Expression of Podocyte Proteins.
By immunohistochemistry, the cultured cells were negative for factor VIII–related antigen, CD34, desmin, and low molecular weight keratin, indicating that the cells were not differentiating along endothelial, mesangial, or epithelial lines (Table 1). Cells that were grown on plastic showed diffuse and disorganized cytoplasmic staining for myosin IIA and no positive staining for synaptopodin (Figure 5). Weak staining for actin (data not shown) and α-actinin (Figure 6) was apparent in a linear pattern. The larger stellate cells that were grown on all three collagen matrices expressed synaptopodin (Figure 5) and myosin IIA (Figure 5), actin (data not shown) and α-actinin (Figure 6). Staining had a linear cytoplasmic distribution, resembling that seen in differentiated podocytes. No difference was apparent among the three collagen matrices with respect to expression of synaptopodin, myosin IIA, actin, and α-actinin within individual cells. However, as mentioned above, very few BMSC that were grown on type I collagen became stellate and expressed these proteins, in contrast to the majority of BMSC that were grown on type IV collagen. Synaptopodin and myosin IIA co-localized in the cytoplasm in double-labeling experiments (Figure 5), as seen with the podocyte cell line. In similar experiments, actin co-localized with myosin IIA (results not shown).

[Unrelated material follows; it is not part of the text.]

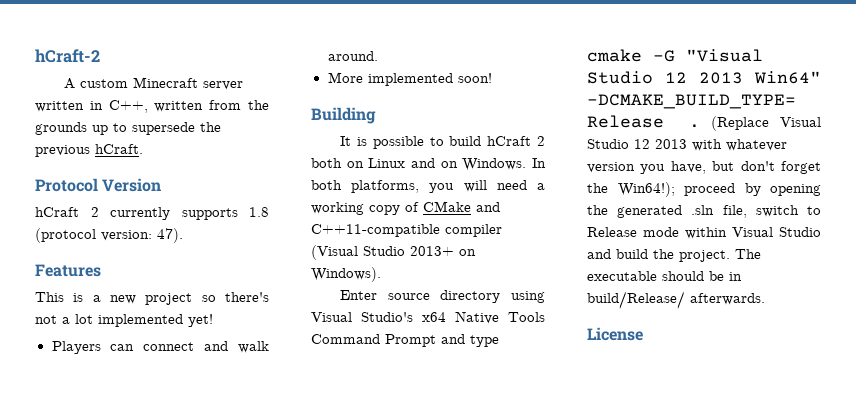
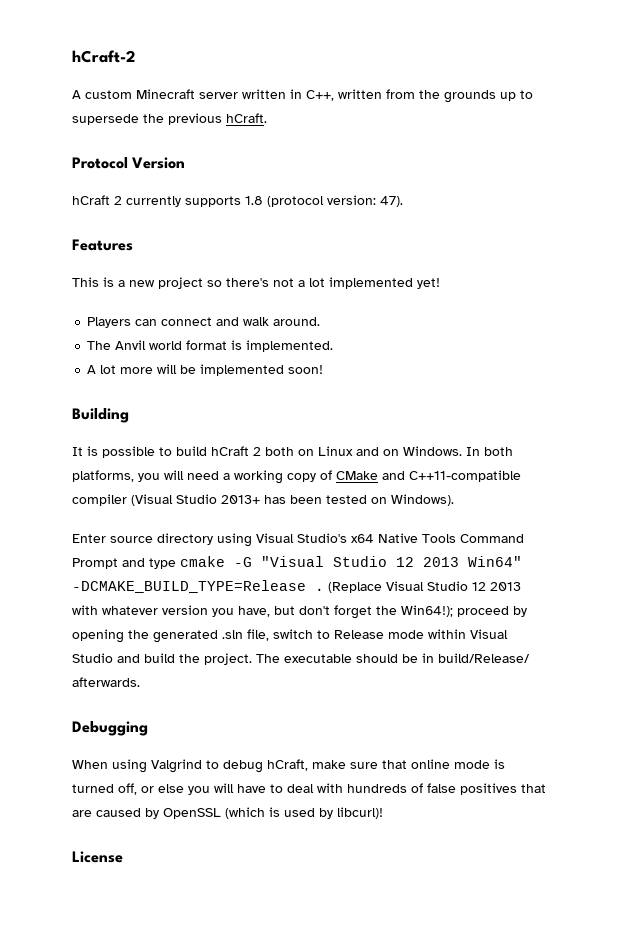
[327,72,363,83] More -> [87,340,334,352] [87,364,197,374] The Anvil world format is implemented. // A lot more will be
(454, 251) none -> [264,495,367,504] has been tested
(765, 299) none -> [72,721,148,736] [72,759,505,773] [72,783,546,795] [72,807,383,819] // Debugging // When using Valgrind to debug hCraft, make sure that online mode is turned off, or else you will have to deal with hundreds of false positives that are caused by OpenSSL (which is used by libcurl)!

Immunofluorescent localization of myosin IIA and synaptopodin in BMSC after 1 wk in culture on different matrices. Cells that were grown on plastic showed diffuse and disorganized staining for myosin IIA and no positive staining for synaptopodin. Cells that were grown on a type I collagen showed a linear rearrangement of myosin IIA and expression of synaptopodin. Cells that were grown on NC1 hexamers of type IV collagen from normal GBM [COL-IV(N)] and Alport GBM [COL-IV(A)] showed similar linear cytoplasmic staining for both myosin IIA and synaptopodin. The merged yellow signal shows co-localization of myosin II and synaptopodin in cells that were grown on all three collagen matrices. Magnification, ×200.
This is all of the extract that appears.